Saturday, February 16, 2013

Broken

We're in Tahoe right now. Everyone went out to play this morning in the snow, while I laid on the couch on my side, trying to get my body to not hurt so badly. When you have chronic pain, going on vacation might seem like a good way to relax and manage your pain. Unfortunately, if you don't have a good bed, your usual and other potential problems tend to pop up, negating any benefits you might accrue from rest and relaxation. We are staying in a cabin, with my parents and my brother's family. Normally, I would prefer to lie down on the couch in the living area. If I'm in the living room, then I don't miss everything, even if I can't participate. But with the number of people we don't have enough room for me to lay on the couch. So I'm stuck up in the bedroom, listening to everyone else. The group just headed out to a sledding area, but my stomach problems have kicked in, so I'm staying at the cabin near a bathroom.  I am so tired, of living like this. This is not living this is surviving. I am missing so much of my girls and the things that they are doing.

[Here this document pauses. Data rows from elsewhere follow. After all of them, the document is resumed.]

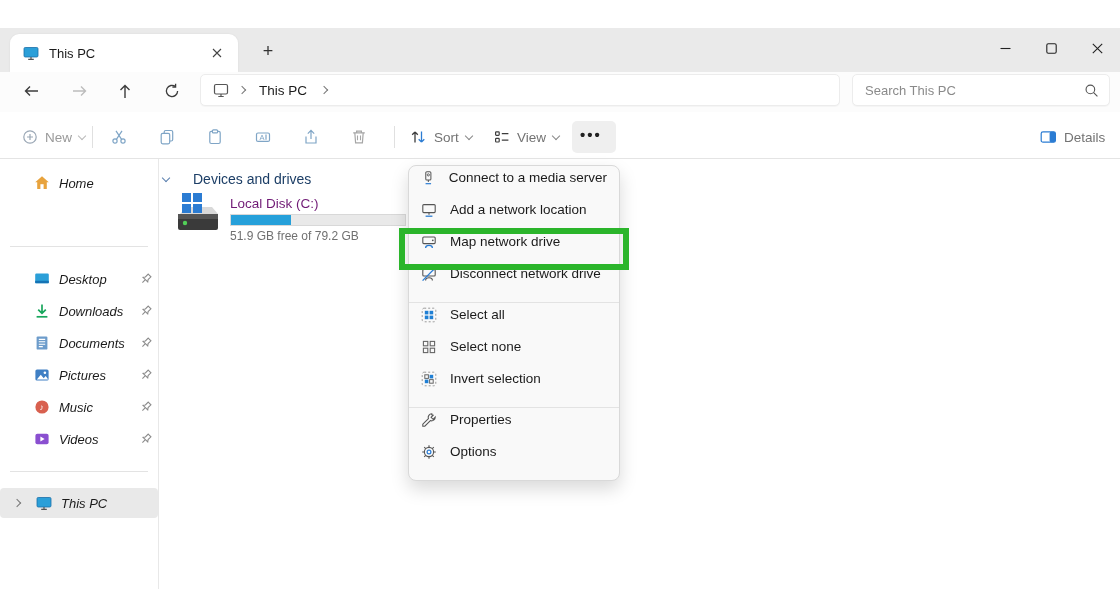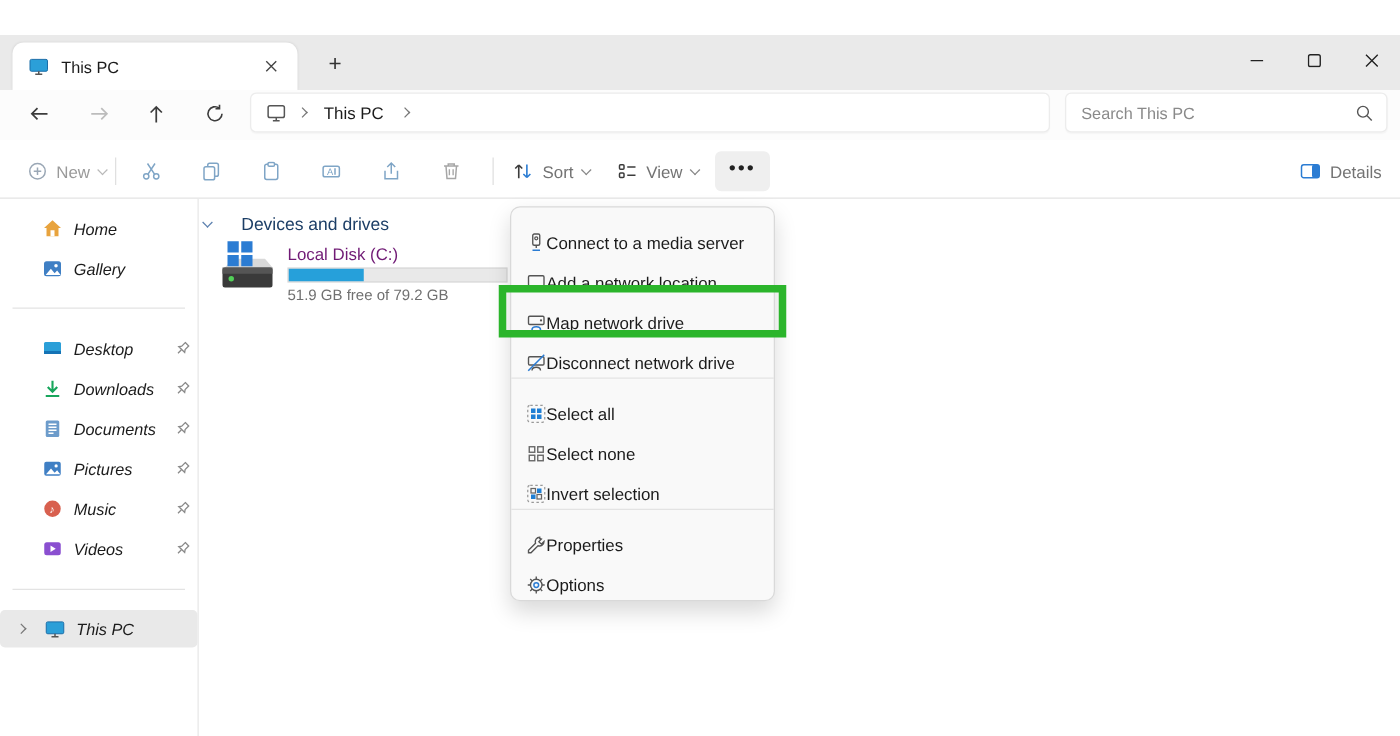"New" .tbtn { justify-content: center -> flex-start }
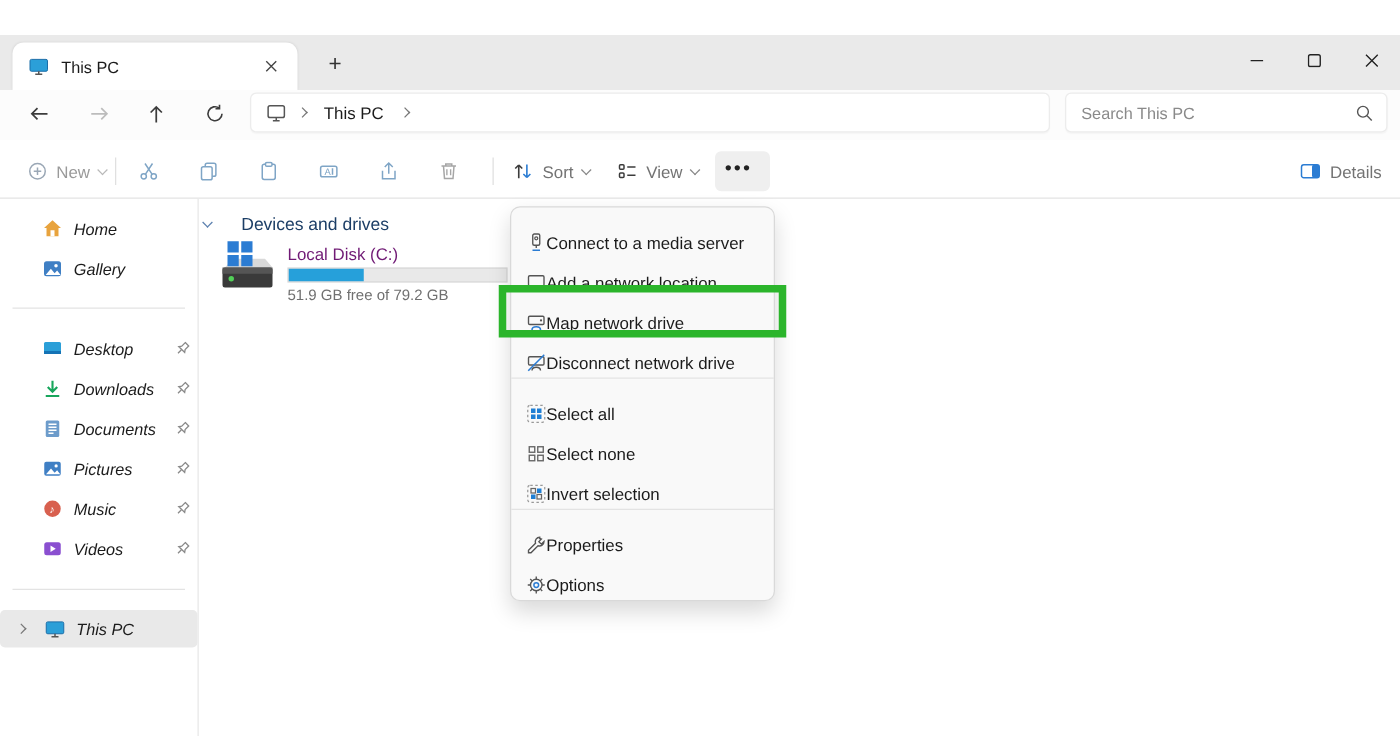"Connect to a media server" .mitem { align-items: flex-end -> flex-start; gap: none -> 13px }
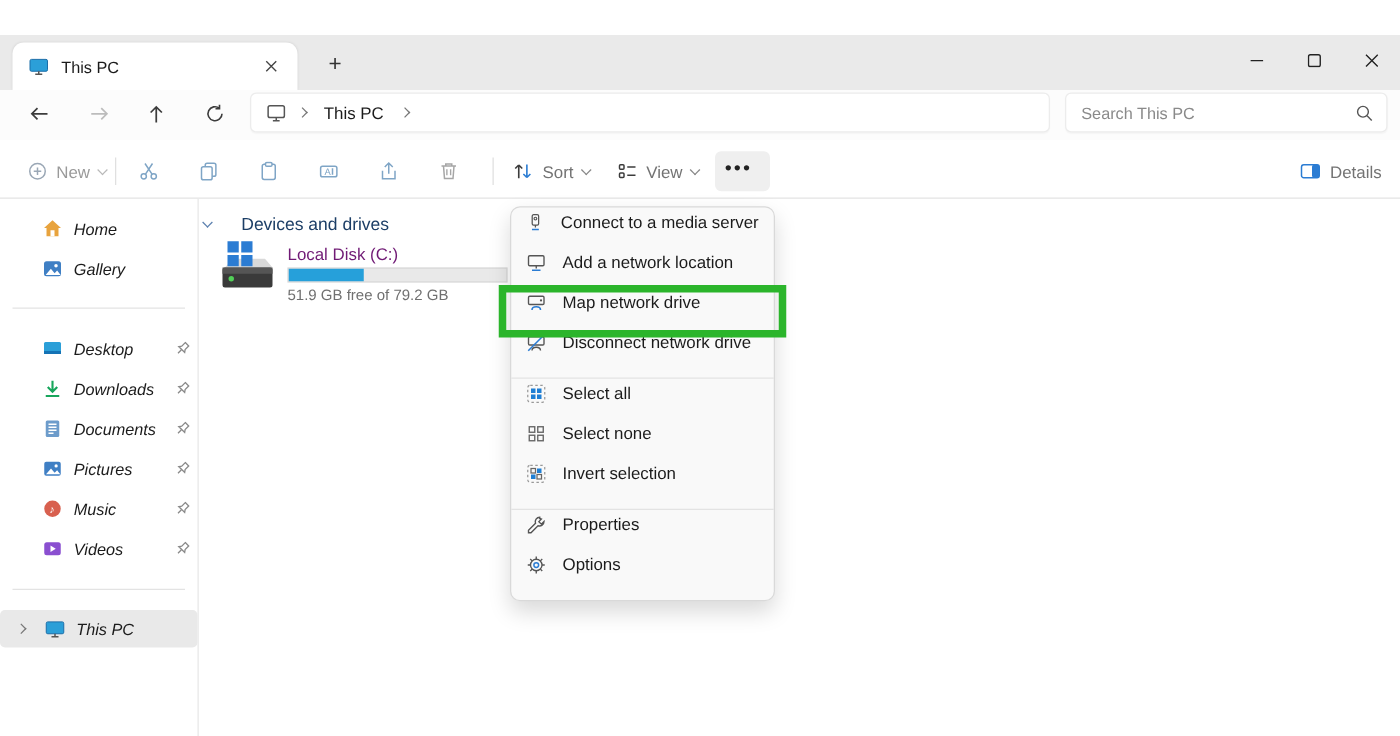"Gallery" div.srow { html: <div> <svg> <rect></rect> <circle></circle> <path></path> </svg> <span>Gallery</span> </div> -> none }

Sometimes, I wonder if it would be better if I wasn't here. I feel like I put a damper on everything we do. We are constantly accommodating my health needs. And even with those accommodations, there's still so much I don't seem able to do. It's extremely frustrating for me to live like this, I can't imagine how frustrating it must be, to be my family. I want so much to be able  to do normal things with my family. At this point, I'd be okay with just getting to take pictures,  but as time goes on, it seems like even that is becoming too much to ask for. I don't know how to fix this, but I do know that I'm broken. I don't want to live like this anymore.